Metacells are small, transcriptionally homogeneous groups of single cells that are treated as the unit of analysis instead of individual cells. They denoise sparse single-cell counts while preserving cell-state granularity — unlike Leiden clusters (too coarse for state-level analysis) or single cells (too sparse for many downstream tools).

This section has three layers:

Layer

Tutorial

When

1. Recommended workflow

t_metacell_recommended

Day-one user. Run the recommended backend (SEACells, soft membership) end-to-end and drive a downstream pipeline (DEG, pseudobulk, marker dotplot).

2. Multi-sample workflow

t_metacell_multisample

You have ≥2 batches / donors / conditions.

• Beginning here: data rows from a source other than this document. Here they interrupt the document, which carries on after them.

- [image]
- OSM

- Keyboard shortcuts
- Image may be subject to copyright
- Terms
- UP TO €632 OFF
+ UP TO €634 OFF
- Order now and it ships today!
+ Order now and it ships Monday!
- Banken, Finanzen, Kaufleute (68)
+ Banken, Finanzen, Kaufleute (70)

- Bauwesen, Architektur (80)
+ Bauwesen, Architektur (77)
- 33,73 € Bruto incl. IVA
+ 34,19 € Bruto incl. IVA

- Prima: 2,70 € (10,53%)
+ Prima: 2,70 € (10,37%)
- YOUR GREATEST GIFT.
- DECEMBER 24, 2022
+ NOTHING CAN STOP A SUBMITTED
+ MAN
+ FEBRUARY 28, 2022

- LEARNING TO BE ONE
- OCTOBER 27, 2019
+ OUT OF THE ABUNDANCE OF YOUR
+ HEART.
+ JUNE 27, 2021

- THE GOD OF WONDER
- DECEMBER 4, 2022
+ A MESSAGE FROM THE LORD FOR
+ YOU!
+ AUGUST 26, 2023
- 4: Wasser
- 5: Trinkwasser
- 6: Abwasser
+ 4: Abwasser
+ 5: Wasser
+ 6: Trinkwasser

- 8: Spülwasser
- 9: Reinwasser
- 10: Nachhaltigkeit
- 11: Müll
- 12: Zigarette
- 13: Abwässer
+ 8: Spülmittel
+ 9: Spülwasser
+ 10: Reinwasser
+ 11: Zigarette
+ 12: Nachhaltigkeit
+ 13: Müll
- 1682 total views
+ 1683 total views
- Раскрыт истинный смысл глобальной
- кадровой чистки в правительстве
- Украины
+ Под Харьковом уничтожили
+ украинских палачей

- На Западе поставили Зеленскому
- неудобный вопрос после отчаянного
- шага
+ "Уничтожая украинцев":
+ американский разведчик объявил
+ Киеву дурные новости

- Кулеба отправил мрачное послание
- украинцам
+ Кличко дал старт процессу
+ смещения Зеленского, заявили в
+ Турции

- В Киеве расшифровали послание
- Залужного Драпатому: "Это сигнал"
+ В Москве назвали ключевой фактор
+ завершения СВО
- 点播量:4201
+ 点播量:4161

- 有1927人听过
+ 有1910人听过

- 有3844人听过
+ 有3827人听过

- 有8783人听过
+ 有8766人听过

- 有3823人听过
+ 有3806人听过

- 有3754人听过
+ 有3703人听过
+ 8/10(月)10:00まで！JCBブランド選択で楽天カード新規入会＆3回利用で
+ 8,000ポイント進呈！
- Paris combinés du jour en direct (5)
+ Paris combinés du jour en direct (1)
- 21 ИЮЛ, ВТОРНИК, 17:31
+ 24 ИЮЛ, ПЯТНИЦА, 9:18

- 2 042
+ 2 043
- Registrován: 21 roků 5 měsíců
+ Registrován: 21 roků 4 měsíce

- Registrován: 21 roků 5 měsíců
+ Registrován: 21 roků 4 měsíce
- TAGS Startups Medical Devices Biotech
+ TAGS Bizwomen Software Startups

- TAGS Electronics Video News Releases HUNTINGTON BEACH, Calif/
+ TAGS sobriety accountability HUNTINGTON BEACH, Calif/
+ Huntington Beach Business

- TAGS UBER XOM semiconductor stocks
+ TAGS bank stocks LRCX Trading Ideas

Build per-sample-aware metacells on a Harmony-corrected embedding.

3. Backend zoo

zoo/index

You want to compare all 7 backends side-by-side on your own data (ov.single.compare_metacell_backends), or read why each method exists.

Metacell vs pseudobulk — what’s the difference?#

Both metacells and pseudobulk produce aggregated count profiles, but they answer different questions and have different statistical properties.

Pseudobulk

Metacell

Granularity

One profile per sample × celltype (or sample × cluster) — usually 5–50 profiles total.

One profile per metacell — typically N // 50 profiles, i.e. hundreds to thousands.

Aggregation key

Pre-existing labels (sample, celltype).

Learned partition based on transcriptional similarity (graph / archetype / VQ-VAE / …).

Within-group purity

Whatever the labels imply (often messy — “Beta cells from sample 3” still has substate variation).

Optimized to be transcriptionally homogeneous — each metacell ≈ one cell state.

Sample / batch awareness

Native — sample is the aggregation key.

Optional — most backends are sample-agnostic by default; multi-sample workflows need a corrected embedding (see t_metacell_multisample).

What it’s good for

Cohort-level DE (DESeq2 / edgeR / limma): “does gene X change between healthy and IBD donors averaged over T cells?”

State-level analysis with denoised counts: cell-cell communication, GRN inference, RNA velocity, marker discovery, trajectory smoothing.

What it’s NOT good for

Within-celltype state granularity, trajectory inference, cell-cell communication.

Cohort-level DE (you’d be testing thousands of “samples”, inflating power and breaking the variance model).

Typical N profiles

~10s

~100s–1000s

Rule of thumb: if your statistical model is expression ~ condition and treats samples as the unit of replication, you want pseudobulk. If your model is “give me per-cell-state expression but with less noise”, you want metacell.

The two are also composable: you can pseudobulk metacells per sample (e.g. for cross-sample DE within a metacell type), or compute metacells within each sample independently and then concatenate. omicverse’s t_metacell_multisample shows the latter.

Architecture#

ov.single.MetaCell(adata, method=...) dispatches to seven backends, each writing a unified AnnData schema:

adata.obs['metacell_id']      categorical — universal
adata.obs['metacell_conf']    float       — universal
adata.obsm['X_metacell']      latent      — when backend has 'latent' capability
adata.obsm['metacell_soft']   sparse      — when backend has 'soft' capability
adata.uns['metacell']         metadata    — method, n_metacells, runtime, ...

Downstream tools (CellPhoneDB / LIANA / SCENIC / DESeq2) consume any backend’s output via this schema — you never need an if method == ... branch.

The seven backends, with their differentiating capability:

  • seacells — soft kernel archetypal analysis (Persad 2023, Nat Biotech). Default recommendation.

  • metaq — VQ-VAE codebook with closed-form out-of-sample projection (Li 2025, Nat Comms). Use when new samples will arrive after the metacell map is built.

  • supercell — kNN + walktrap with graining hierarchy cache (Bilous 2022, BMC Bioinf).

  • kmeans — sklearn baseline (fast, codebook, out-of-sample).

  • random — honest lower bound.

  • geosketch — density-aware sketching (Hie 2019, Cell Systems).

  • mc2 — divide-and-conquer (Ben-Kiki 2022, Genome Biology). pip install metacells.

See zoo/index for the full per-backend tour.